Hitler was a great admirer of Italy’s Mussolini. Fascism was an alluring mistress to government functionaries of that time, including FDR and the minions in his administration; indeed, the feeling was mutual. Here is an excerpt from Freedom Outpost.
In the North American Review in 1934, the progressive writer Roger Shaw described the New Deal as “Fascist means to gain liberal ends.” He wasn’t hallucinating. FDR’s adviser Rexford Tugwell wrote in his diary that Mussolini had done “many of the things which seem to me necessary.” Lorena Hickok, a close confidante of Eleanor Roosevelt, who lived in the White House for a spell, wrote approvingly of a local official who said, “If [President] Roosevelt were actually a dictator, we might get somewhere.” She added that if she were younger, she’d like to lead “the Fascist Movement in the United States.” At the National Recovery Administration (NRA), the cartel-creating agency at the heart of the early New Deal, one report declared forthrightly, “The Fascist Principles are very similar to those we have been evolving here in America.”

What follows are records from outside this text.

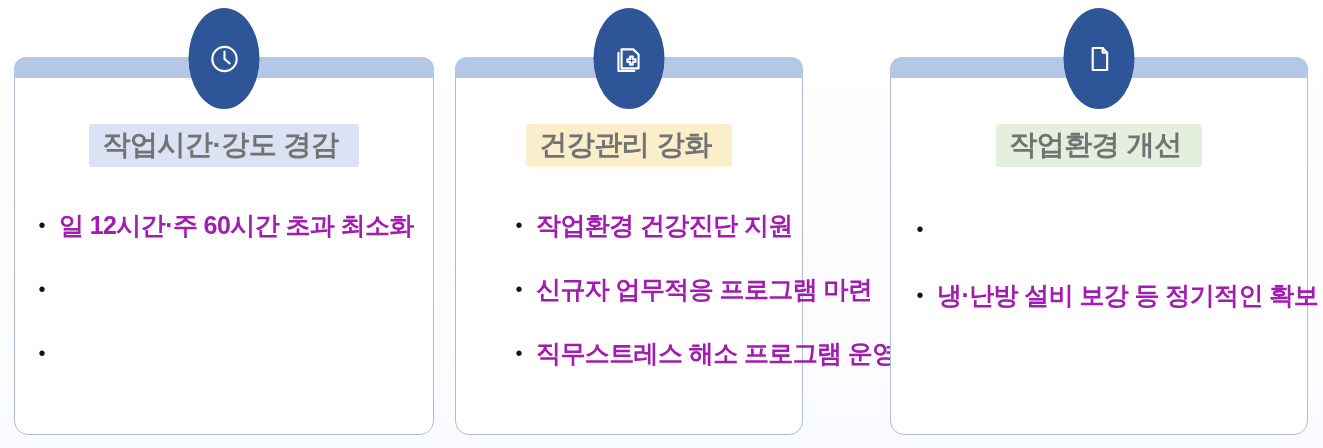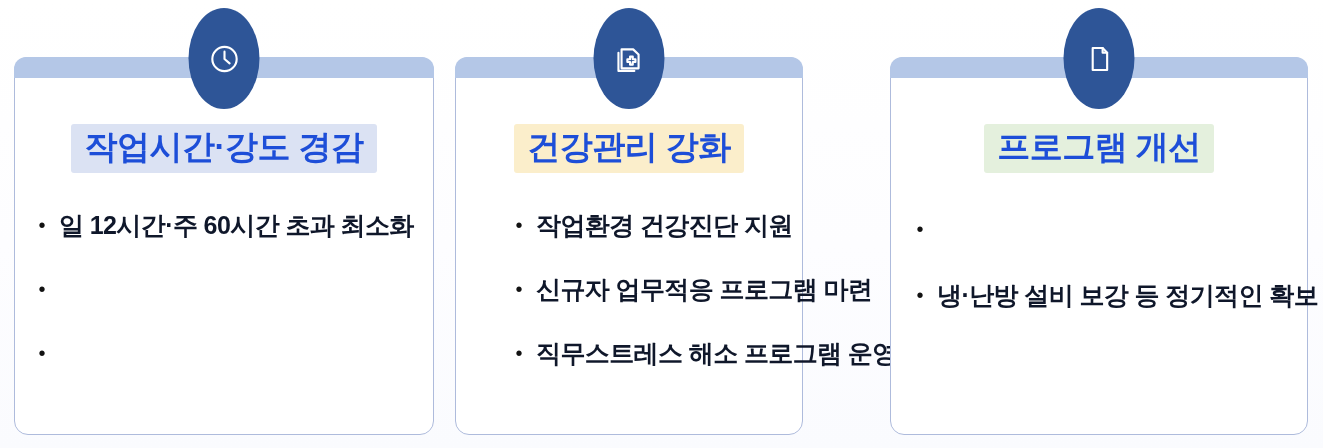--- a/index.html
+++ b/index.html
@@ -69,12 +69,12 @@
   }
   .title {
     display: inline-block;
-    font-size: 33px;
+    font-size: 28px;
     font-weight: 700;
-    color: #1d4ed8;
+    color: #737373;
     letter-spacing: -0.5px;
     line-height: 1.18;
-    padding: 4px 13px 6px 13px;
+    padding: 4px 20px 6px 13px;
     border-radius: 3px;
     white-space: nowrap;
   }

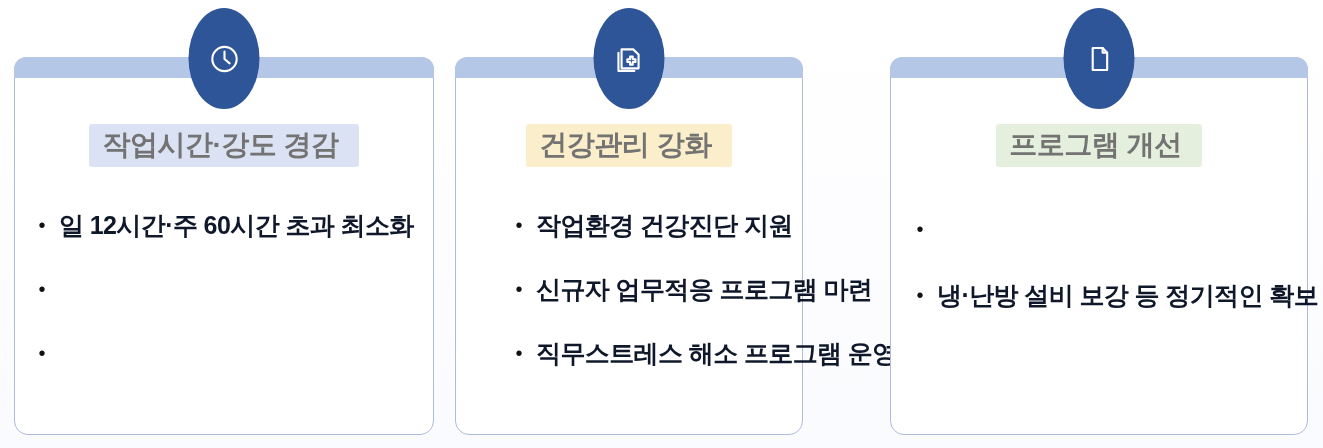--- a/index.html
+++ b/index.html
@@ -209,7 +209,7 @@
     </div>
 
     <div class="title-row">
-      <span class="title hl-green">프로그램 개선</span>
+      <span class="title hl-green">작업환경 개선</span>
     </div>
 
     <div class="bullets">

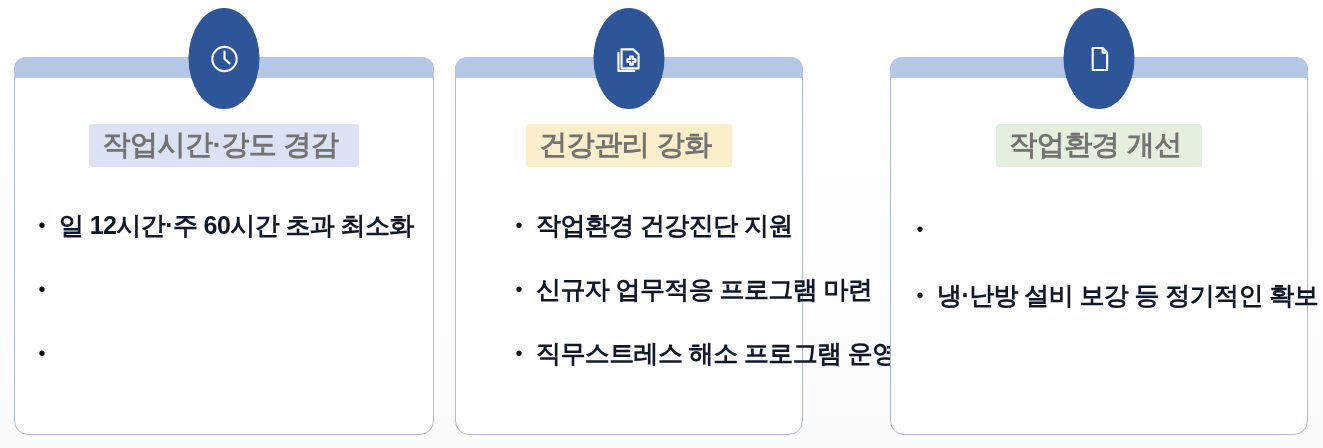--- a/index.html
+++ b/index.html
@@ -110,7 +110,7 @@
     flex: 0 0 auto;
     font-size: 25px;
     font-weight: 700;
-    color: #0f172a;
+    color: #a21caf;
     line-height: 30px;
     letter-spacing: -0.6px;
     padding-left: 6px;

Roosevelt himself called Mussolini “admirable” and professed that he was “deeply impressed by what he has accomplished.” The admiration was mutual. In a laudatory review of Roosevelt’s 1933 book Looking Forward, Mussolini wrote, “Reminiscent of Fascism is the principle that the state no longer leaves the economy to its own devices.… Without question, the mood accompanying this sea change resembles that of Fascism.” The chief Nazi newspaper, , repeatedly praised “Roosevelt’s adoption of National Socialist strains of thought in his economic and social policies” and “the development toward an authoritarian state” based on the “demand that collective good be put before individual self-interest.”